As we discussed in the lectures, the upcoming Intel processors will ship with hardware TM. Writing efficient transactions for the hardware TM is highly dependent on the L1 cache behavior. I will describe two problems regarding the caches and a couple of ways to mitigate the unwanted behaviors.
The first problem is false aborts. The smallest accessible cache unit is a block (a.k.a. cache line). The block size of the L1 cache is 64B and it is optimized for getting the maximum benefits from the locality in accesses. This also means that the smallest chunk of data that can be tagged with read/write set is also 64B. There are cases where the entries of the same data structure reside in the same cache block (e.g., two 32B entries). The problem arises when one of the entries in the cache block is speculatively modified but the other is not. All the accesses that go to the clean entry will trigger a false abort. To solve this problem, the Java compiler should pad the synchronized data structures so that each entry will span the whole cache block. Obviously, some of the cache will be wasted but the cost of false abort is much higher than this.
The second problem is cache set contention. The processor’s L1 caches are 4-way set associative caches. A 32KB cache with 64B blocks can hold 512 blocks but the blocks are not placed contiguously, they are distributed based on the lower bits of their address. For example, the 4-way set associative cache distributes 512 blocks to 128 sets (512/4), and each set holds four blocks inside. As a result the cache starts evicting the blocks not when the cache is full (512 lines) but the set is full (4 lines). A new block brought into the set will kick out one of the four blocks and the transaction will abort if the evicted block is speculative. A solution to this problem would be reorganizing
the address layout of the objects in the Java heap. Luckily, Intel processor caches are indexed with virtual addresses and therefore the data structures’ set mappings can be determined by the JVM (by getting cache information from OS). A new-allocated and non-synchronized object can be mapped to limited number of sets and therefore can help reducing the pressure on other sets. The caveat here is that the object should be small, if it is not, it should be mapped non-contiguously in the JVM heap.
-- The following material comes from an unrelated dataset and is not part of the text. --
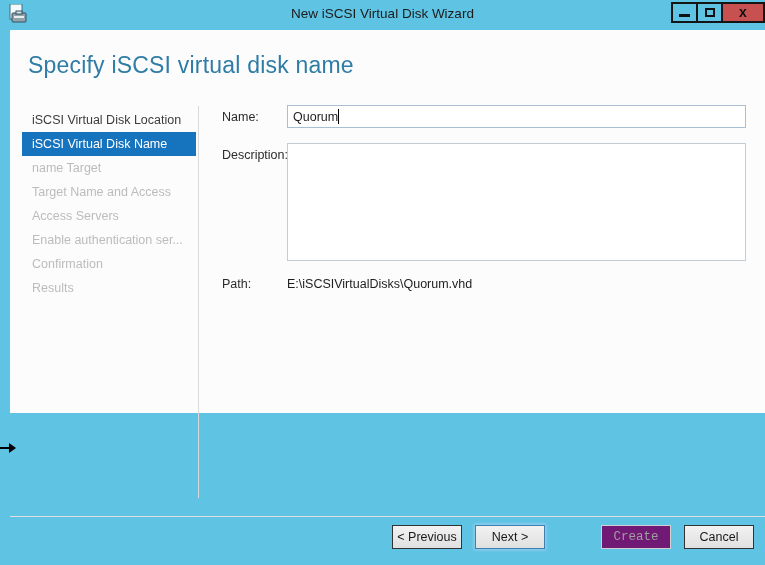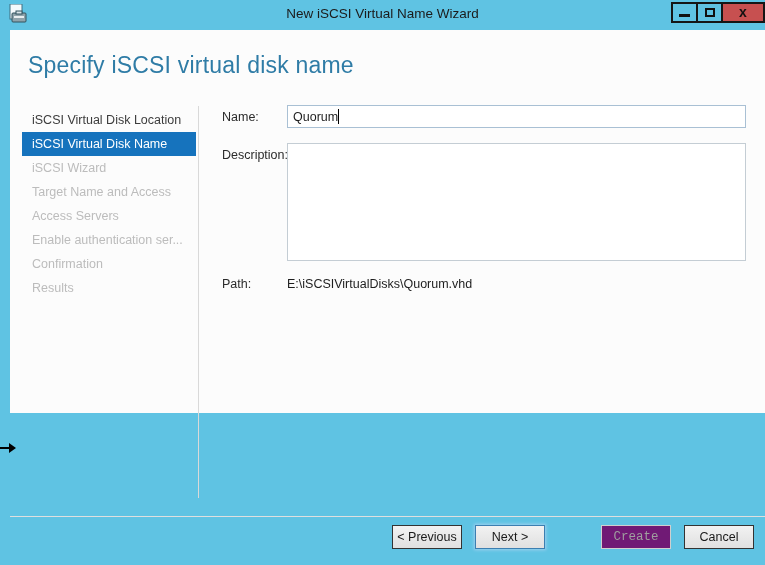"New iSCSI Virtual Name Wizard" div.titlebar-title { text: Name -> Disk }
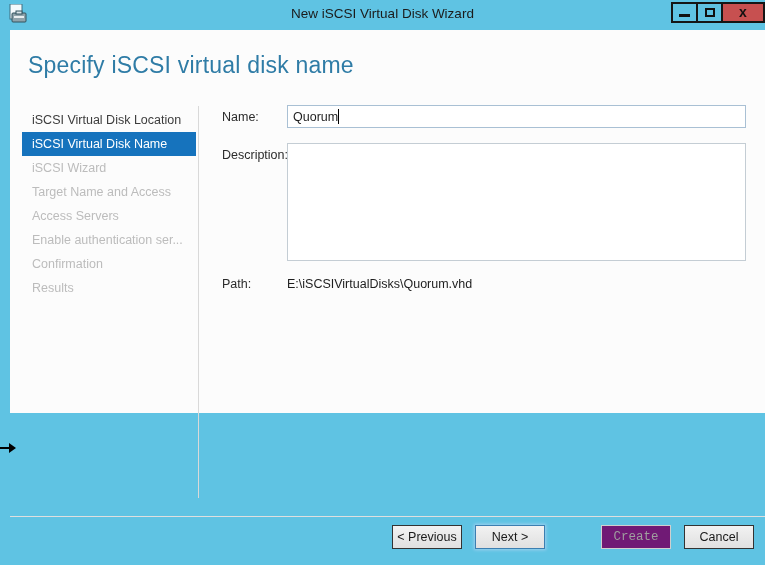"iSCSI Wizard" div.nav-item { text: iSCSI Wizard -> name Target }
For the set contention problem, another solution would be managing the L1 capacity by distributing the threads employing synchronized structures over multiple cores to minimize the set contention and capacity pressure. It is important to note that binding the threads on physical cores cannot be done with JVM only and requires JNI functions (taskset etc.).
To conclude, false aborts and set contention can limit the system to make the most of TM’s benefits. Cache-aware object placement, allocation and capacity management can help us to push TM to its limits.